Little did we all know at the time of the booking that Storm Gertude would be rearing her ugly head at the same time we were booked to head up. Now I know how it feels to have plans thrown into chaos from the effects of weather conditions and everything meticulously designed previously gets re-hashed as you go along.
On arrival in Fort William a couple days before the hike we already had reservations that we would not be able to go anywhere near the mountain but had to wait till the morning of the hike to decide what we could do.
Skip several days to 7am. We head out from the Glen Nevis youth Hostel as our 'base camp'. For days previous there has been torrential downpours in Fort William and almost all snow except that from the summits had gone, we were prepared for a muddy excursion but upon setting out found that it had snowed overnight building up a good 10cm of snow at the bottom, only getting heavier the higher up we got.
Calm conditions with no rain helped move us fast up the first section up the main mountain path. After a twenty minute hike up the footpath we took a quick gear check and unloaded several layers and continued up.
An hour and a half in as we started to circle round the first section on the mountainside and up the final leg towards the plateau where you could see the Halfway Lochen the storm hit. Out of nowhere from behind, a white shroud appeared and smothered us within seconds and for the next 2 hours we battled up to the Halfway Lochen and to where we could spot through the gusts the 'zig zag'path up to the Summit. At this point the winds were around 70-80 mph and we were struggling to walk straight let along spot anything more than 10 metres away only getting a couple minute reprieve between each blizzard.

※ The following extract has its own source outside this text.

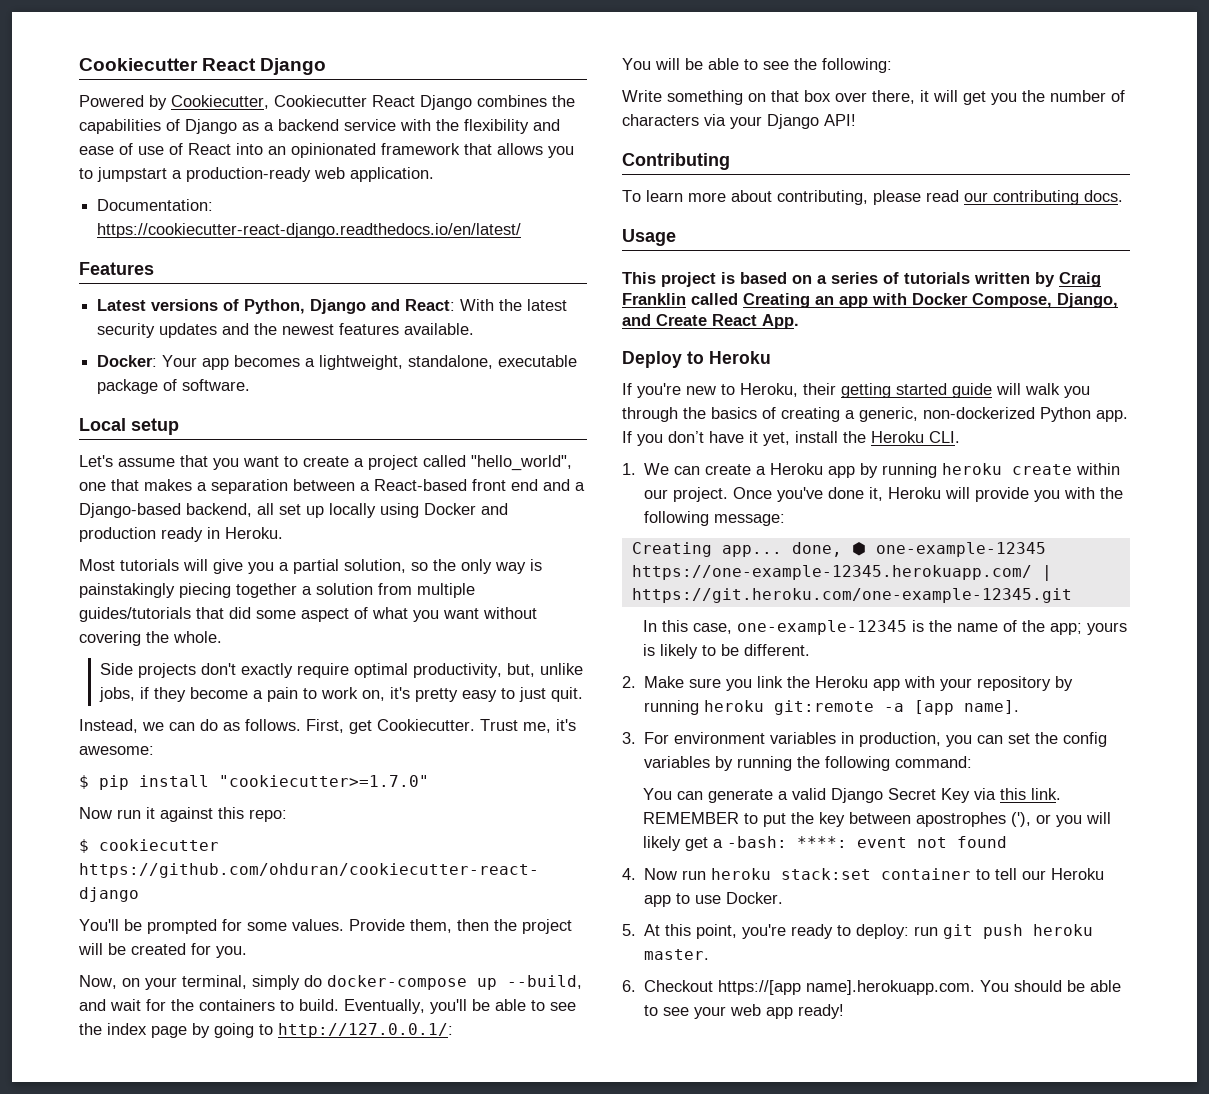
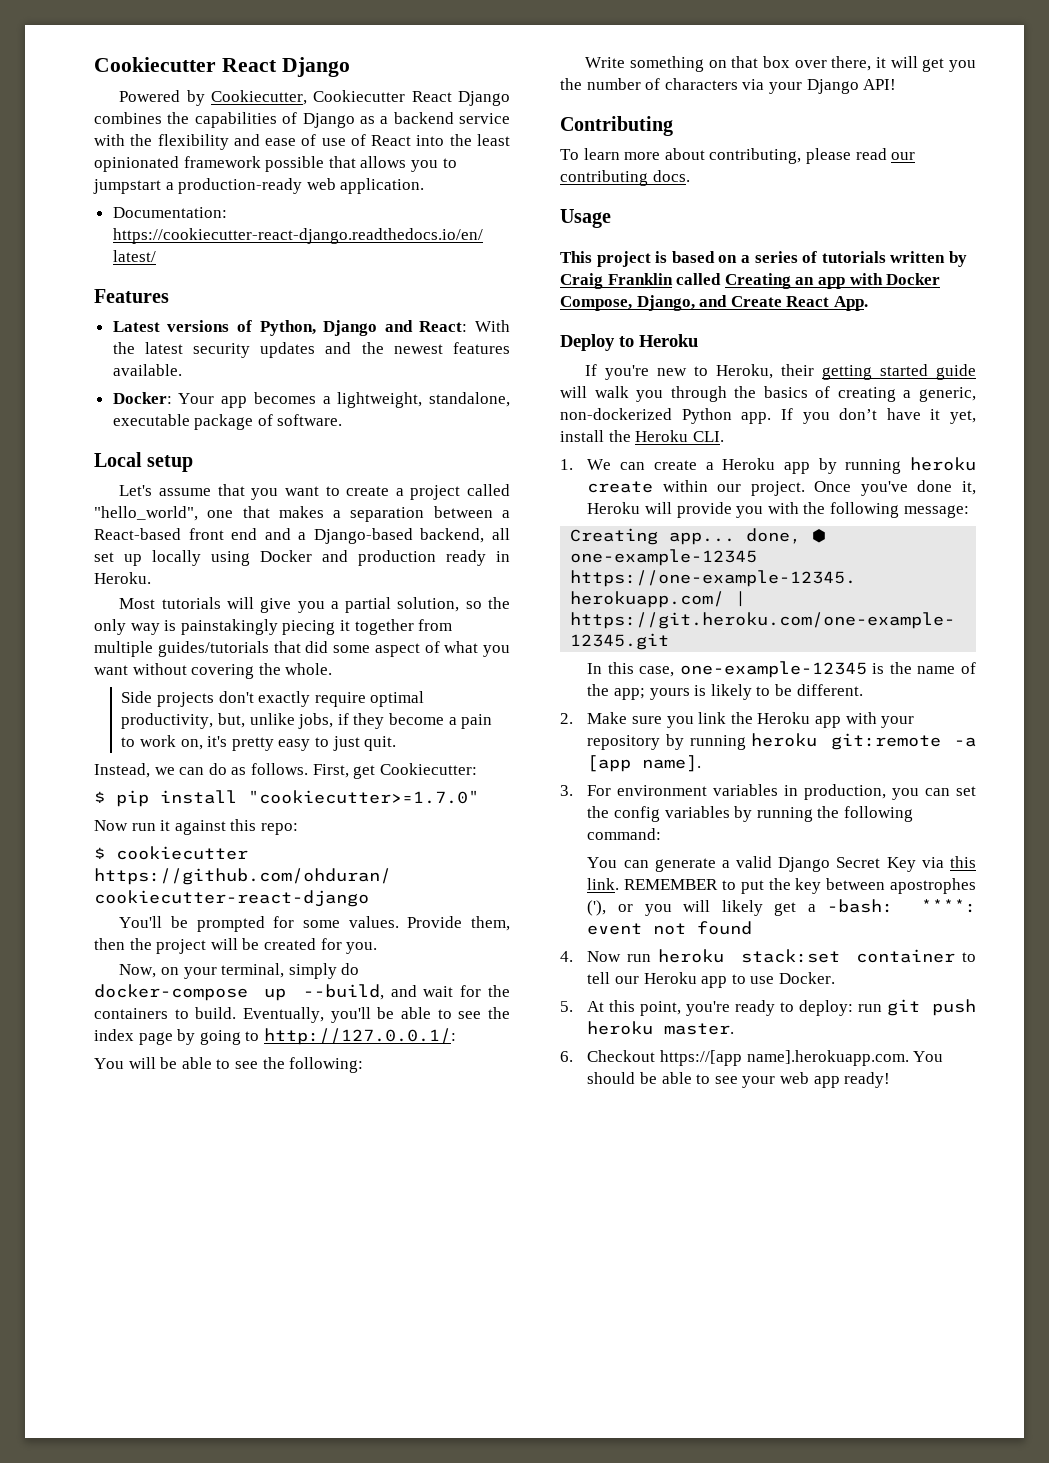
[268,146,286,155] an -> [449,134,510,146] the least
(460, 149) none -> [265,156,325,172] possible
[236,583,373,598] together a solution -> [339,619,414,635] it together
[377,719,576,733] [79,746,154,755] Cookiecutter. Trust me, it's awesome: -> [379,763,477,775] Cookiecutter:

There was no chance we were making it up to the summit today and decided to try hike round through to the North side to check out the ice-climbing routes. At one point we had to take shelter behind a large rock and wait part of it out whilst stuffing sandwiches down our throats.
Figuring this was a lost cause we now had to bite the bullet and hike back into the headwind and through the blizzard back down the path we can come. Goggles on and crampons out we pushed through.
You are only as fit as you think, and as I mainly focus on rock climbing and bouldering my core and upper strength was nothing on the fitness and stamina you have to have, walking up such steep terrain. My knees took a banging.
6 hours after we left the hostel we made it back, wet, shattered but happy that we had experienced such a condition.
I will be back....and will be better equipped (and hill fit ready) next time.
See you soon Ben.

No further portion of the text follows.